Historically, men have been thought to be immune to the effects of media pressure, as they did not have the desire to be thinner (see Fallon & Rozin, 1985). However, it appears that the thin-to-obese continuum, which is of importance to women, is not the salient continuum with men. In recent years, the muscular male body has become as much of a commodity as the thin female body (see Pope, Olivardia, Boroweicki, & Cohane, 2001). The focus on a muscular physique has led to increasing importance of behaviors that can bring this about, most specifically lifting weights, and, potentially, an increase in the dissatisfaction men have with their body shape (Edwards & Launder, 2000). In addition, with the rising importance of male body shape and increase in body dissatisfaction has come a higher incidence rate of muscle dysmorphia (Pope, Phillips, & Olivardia, 2000), a disorder in which muscular men believe they are much smaller physically then they actually appear. Thus, weight gain behaviors for males may be as potentially problematic as weight loss behaviors in females.
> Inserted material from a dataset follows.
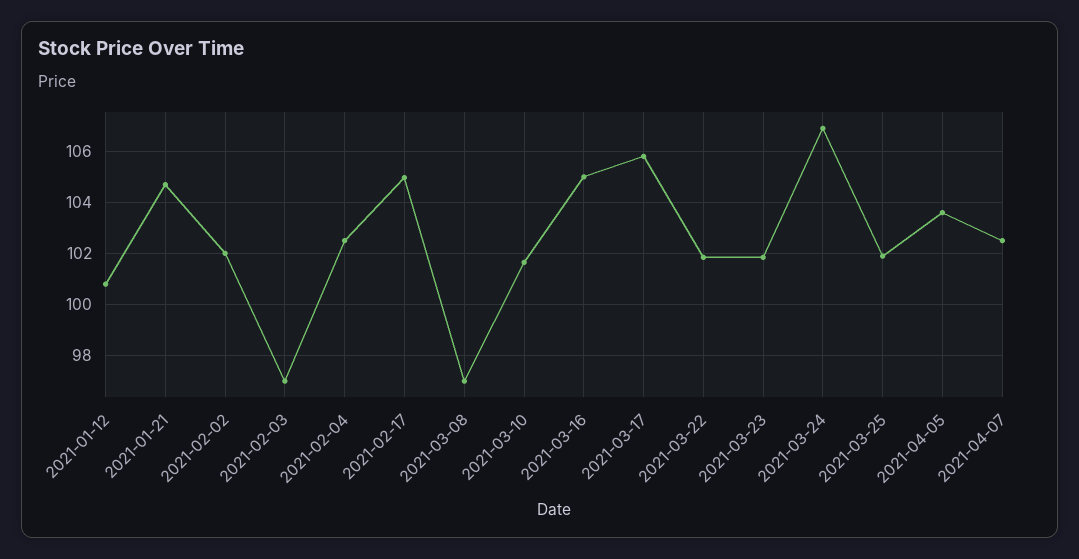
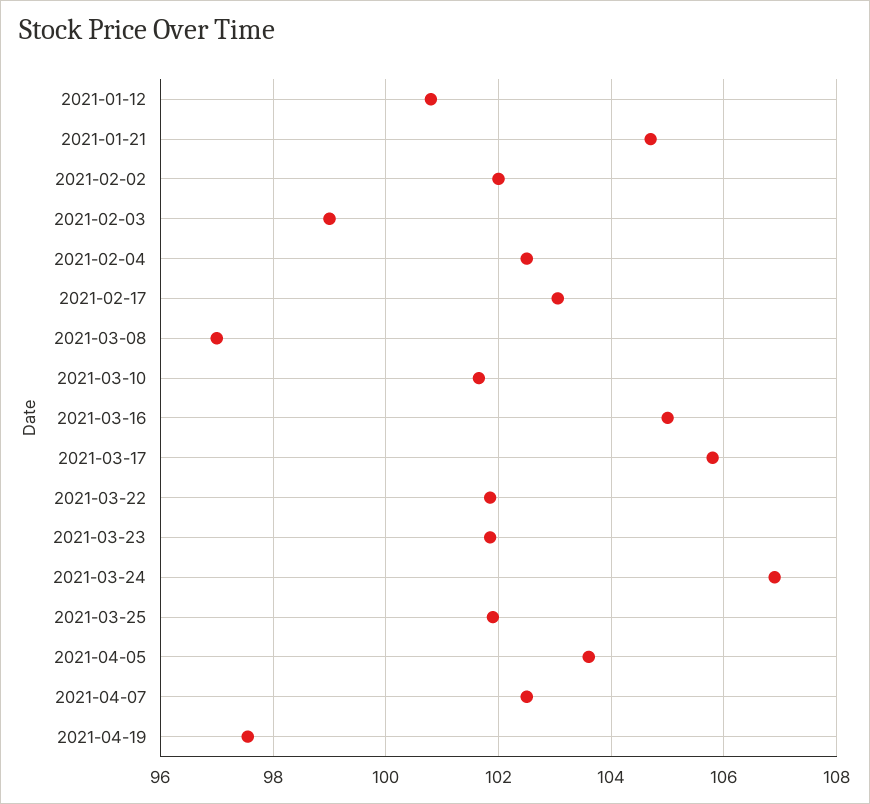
2021-02-03: 97 -> 99
2021-02-17: 105 -> 103
2021-04-19: none -> 97.6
Body dissatisfaction, contrary to past beliefs, also affects men. However, as compared to women, men who are dissatisfied with their bodies tend to want to gain, rather than lose weight. Men report a desire to be three pounds heavier; taller; and have wider shoulders, thicker arms and legs, and a thinner stomach (Wrobleska, 1997). Franco, Tamburrino, Carroll, and Bernal (1988) found that 20% of their sample was below their ideal body weight, and an additional 65% was within five percentage points (95% to 105%) of their ideal body weight. Drewnoski and Yee (1987) reported that while 45% of the men in their sample wanted to be thinner, 40% wanted to be heavier. Such a split in desires is most likely due to weight status. Normal weight and under weight men tend to want to gain weight (probably in the form of muscle mass) and overweight men want to lose weight (Raudenbush & Zellner, 1997). Some researchers (Lynch & Zellner, 1999) have suggested that using the thin-to-obese continuum for body image assessment does not fully capture the pressures for men. They suggest a need for an evaluation of a thin-to-muscular continuum.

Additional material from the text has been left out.